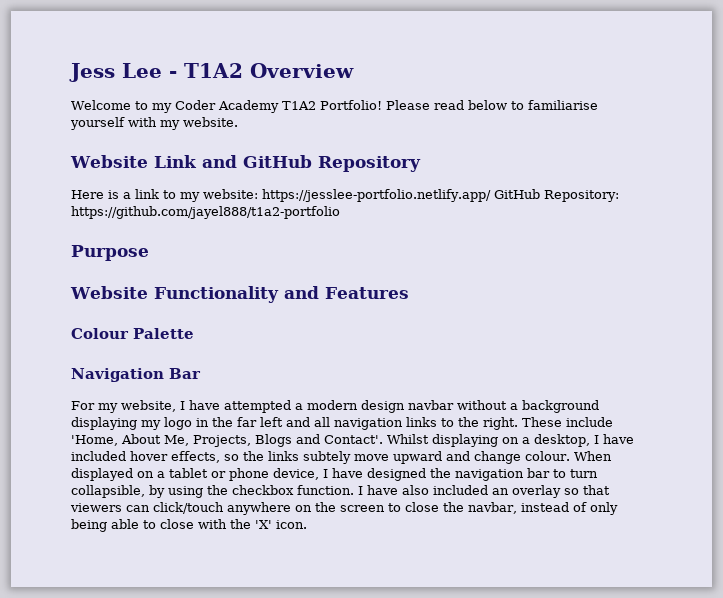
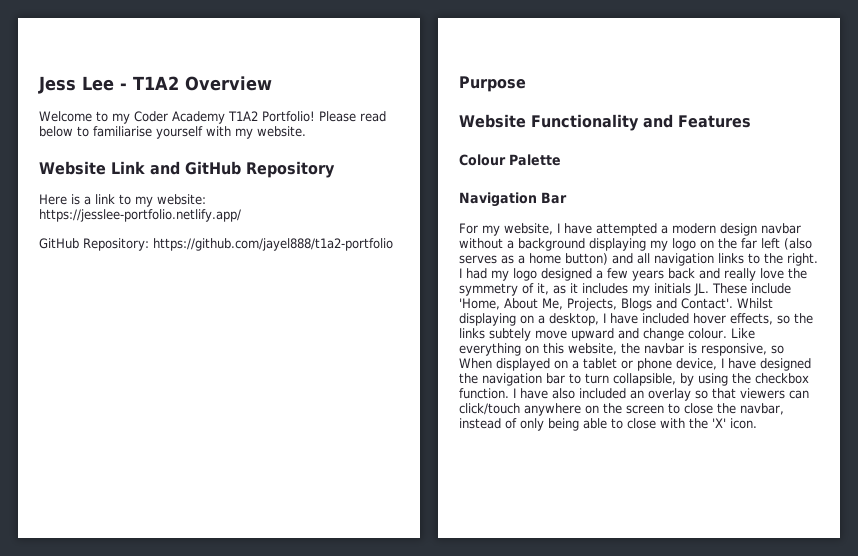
- Here is a link to my website: https://jesslee-portfolio.netlify.app/ GitHub Repository: https://github.com/jayel888/t1a2-portfolio
+ Here is a link to my website: https://jesslee-portfolio.netlify.app/
+ GitHub Repository: https://github.com/jayel888/t1a2-portfolio
- For my website, I have attempted a modern design navbar without a background displaying my logo in the far left and all navigation links to the right.
+ For my website, I have attempted a modern design navbar without a background displaying my logo on the far left (also serves as a home button) and all navigation links to the right.
- These include 'Home, About Me, Projects, Blogs and Contact'.
+ I had my logo designed a few years back and really love the symmetry of it, as it includes my initials JL. These include 'Home, About Me, Projects, Blogs and Contact'.
- When displayed on a tablet or phone device, I have designed the navigation bar to turn collapsible, by using the checkbox function.
+ Like everything on this website, the navbar is responsive, so When displayed on a tablet or phone device, I have designed the navigation bar to turn collapsible, by using the checkbox function.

What to produce.
Without changing a word, restate the listing above; the pictures stay out.

Solution for this exercise.
- Here is a link to my website: https://jesslee-portfolio.netlify.app/ GitHub Repository: https://github.com/jayel888/t1a2-portfolio
+ Here is a link to my website: https://jesslee-portfolio.netlify.app/
+ GitHub Repository: https://github.com/jayel888/t1a2-portfolio
- For my website, I have attempted a modern design navbar without a background displaying my logo in the far left and all navigation links to the right.
+ For my website, I have attempted a modern design navbar without a background displaying my logo on the far left (also serves as a home button) and all navigation links to the right.
- These include 'Home, About Me, Projects, Blogs and Contact'.
+ I had my logo designed a few years back and really love the symmetry of it, as it includes my initials JL. These include 'Home, About Me, Projects, Blogs and Contact'.
- When displayed on a tablet or phone device, I have designed the navigation bar to turn collapsible, by using the checkbox function.
+ Like everything on this website, the navbar is responsive, so When displayed on a tablet or phone device, I have designed the navigation bar to turn collapsible, by using the checkbox function.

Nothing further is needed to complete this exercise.